• _Directions_
Write out every line exactly, from the start of the records below to the line with "- I have been", and stop there. Don't write out the pictures.

(Version comparison data)
..........
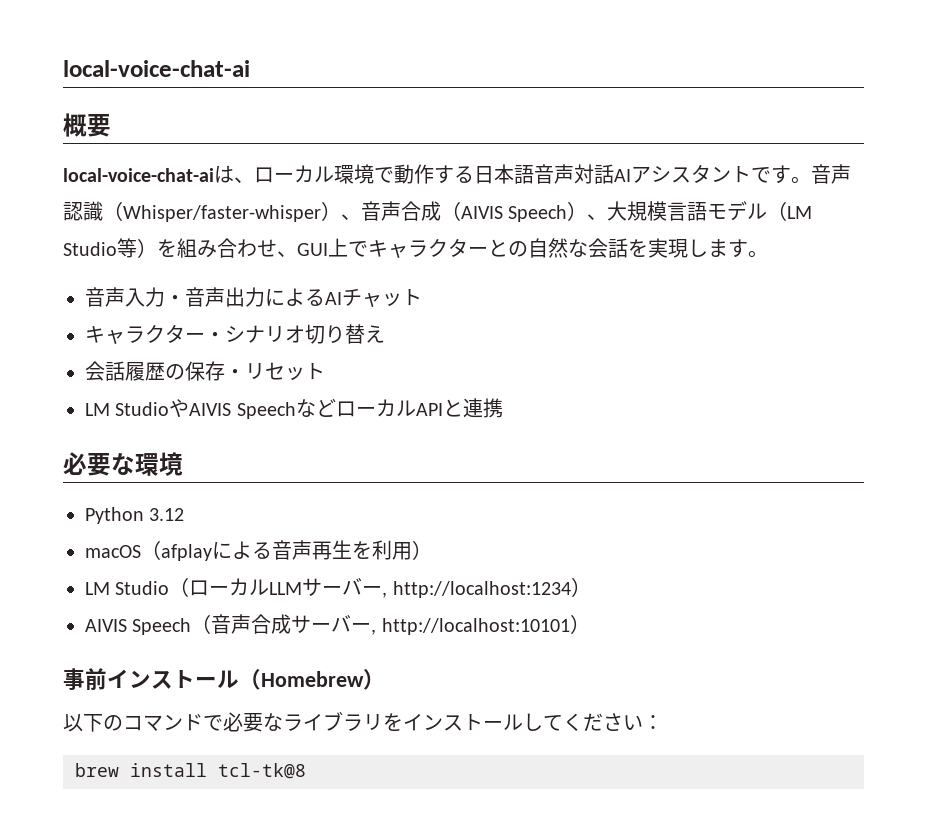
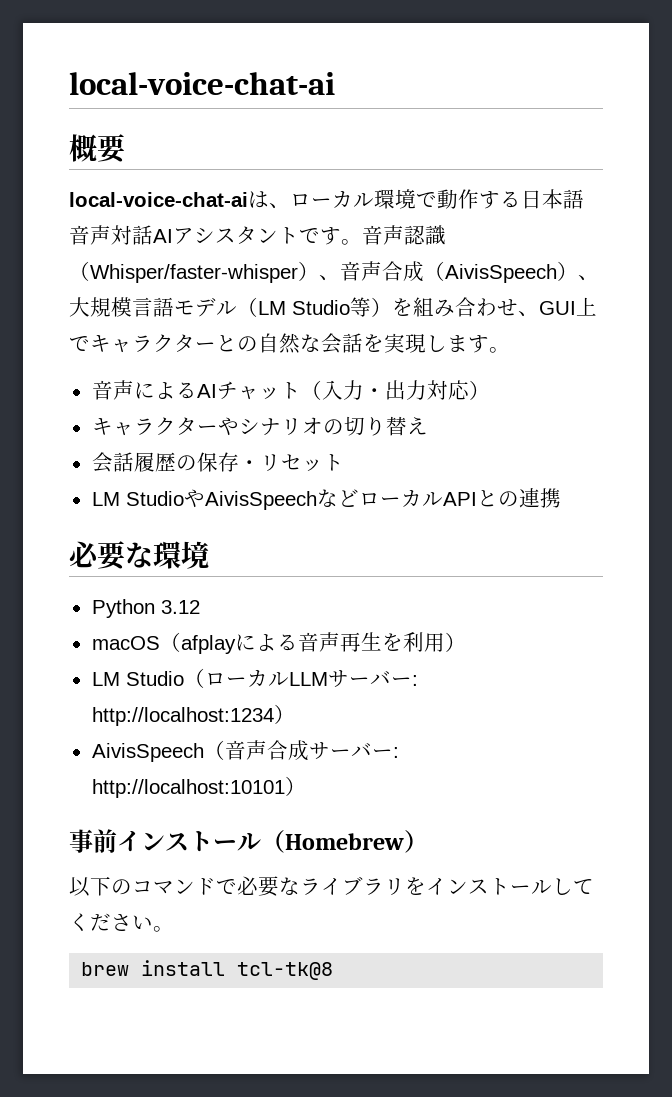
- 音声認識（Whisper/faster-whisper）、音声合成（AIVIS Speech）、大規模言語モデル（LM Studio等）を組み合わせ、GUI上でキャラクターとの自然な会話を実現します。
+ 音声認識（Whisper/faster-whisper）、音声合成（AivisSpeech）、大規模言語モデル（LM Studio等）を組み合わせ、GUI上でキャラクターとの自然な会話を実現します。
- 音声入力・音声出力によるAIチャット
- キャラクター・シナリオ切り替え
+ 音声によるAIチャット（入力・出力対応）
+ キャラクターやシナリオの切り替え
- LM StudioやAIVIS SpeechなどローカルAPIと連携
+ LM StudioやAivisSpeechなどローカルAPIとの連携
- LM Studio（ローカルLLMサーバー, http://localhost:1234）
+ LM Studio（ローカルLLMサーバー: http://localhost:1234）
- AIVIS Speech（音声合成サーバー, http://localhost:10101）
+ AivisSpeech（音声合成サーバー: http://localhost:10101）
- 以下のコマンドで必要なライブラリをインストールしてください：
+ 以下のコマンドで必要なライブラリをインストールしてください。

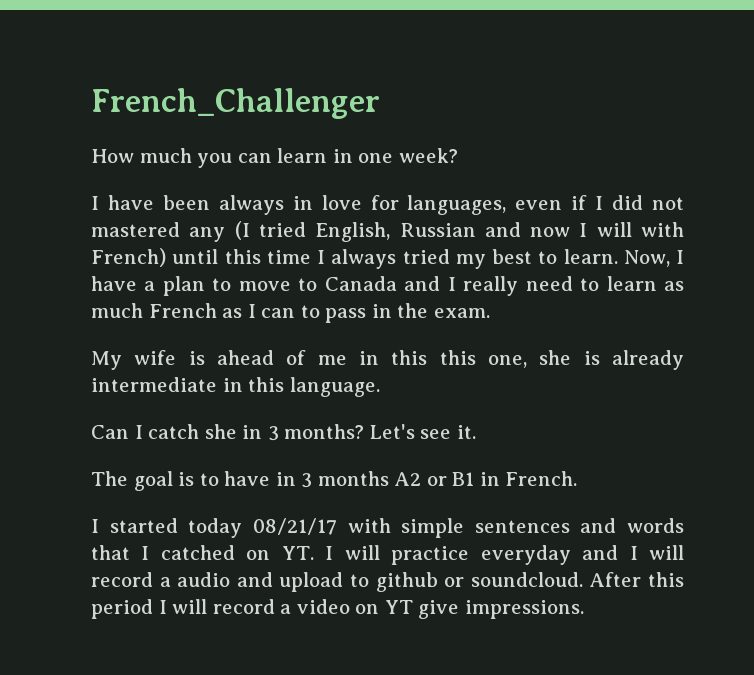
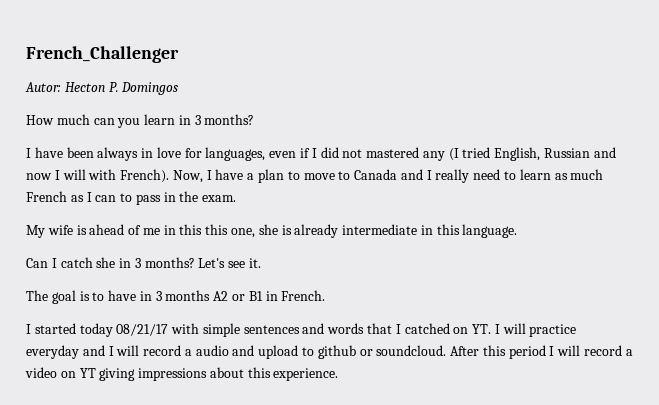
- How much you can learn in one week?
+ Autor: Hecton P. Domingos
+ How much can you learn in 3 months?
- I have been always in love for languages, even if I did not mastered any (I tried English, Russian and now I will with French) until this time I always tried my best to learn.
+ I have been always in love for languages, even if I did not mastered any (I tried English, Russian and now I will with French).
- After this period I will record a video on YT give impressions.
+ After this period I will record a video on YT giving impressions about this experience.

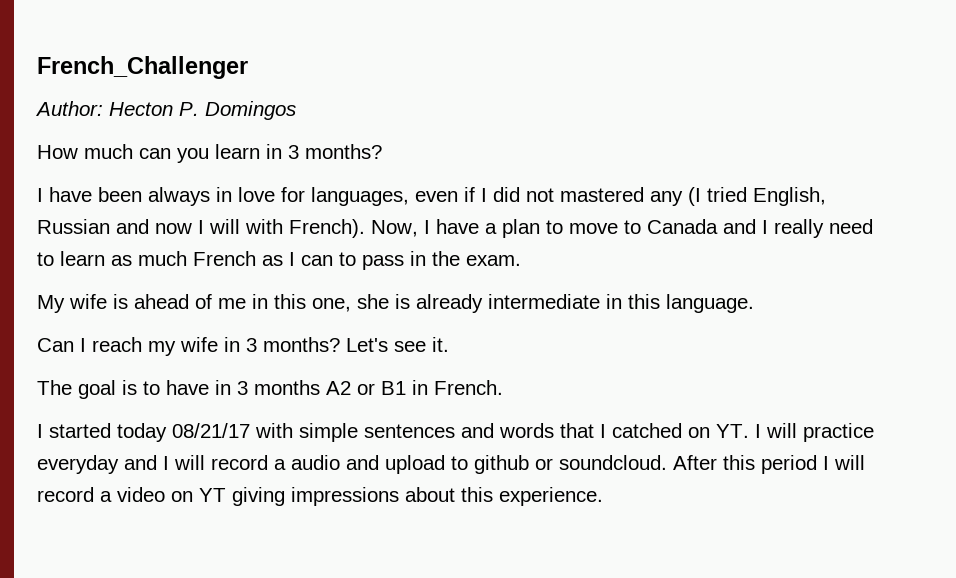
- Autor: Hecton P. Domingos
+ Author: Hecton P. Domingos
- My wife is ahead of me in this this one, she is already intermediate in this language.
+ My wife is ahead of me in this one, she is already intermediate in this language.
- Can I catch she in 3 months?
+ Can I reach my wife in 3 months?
..........
• _The completed task_
- 音声認識（Whisper/faster-whisper）、音声合成（AIVIS Speech）、大規模言語モデル（LM Studio等）を組み合わせ、GUI上でキャラクターとの自然な会話を実現します。
+ 音声認識（Whisper/faster-whisper）、音声合成（AivisSpeech）、大規模言語モデル（LM Studio等）を組み合わせ、GUI上でキャラクターとの自然な会話を実現します。
- 音声入力・音声出力によるAIチャット
- キャラクター・シナリオ切り替え
+ 音声によるAIチャット（入力・出力対応）
+ キャラクターやシナリオの切り替え
- LM StudioやAIVIS SpeechなどローカルAPIと連携
+ LM StudioやAivisSpeechなどローカルAPIとの連携
- LM Studio（ローカルLLMサーバー, http://localhost:1234）
+ LM Studio（ローカルLLMサーバー: http://localhost:1234）
- AIVIS Speech（音声合成サーバー, http://localhost:10101）
+ AivisSpeech（音声合成サーバー: http://localhost:10101）
- 以下のコマンドで必要なライブラリをインストールしてください：
+ 以下のコマンドで必要なライブラリをインストールしてください。

- How much you can learn in one week?
+ Autor: Hecton P. Domingos
+ How much can you learn in 3 months?
- I have been always in love for languages, even if I did not mastered any (I tried English, Russian and now I will with French) until this time I always tried my best to learn.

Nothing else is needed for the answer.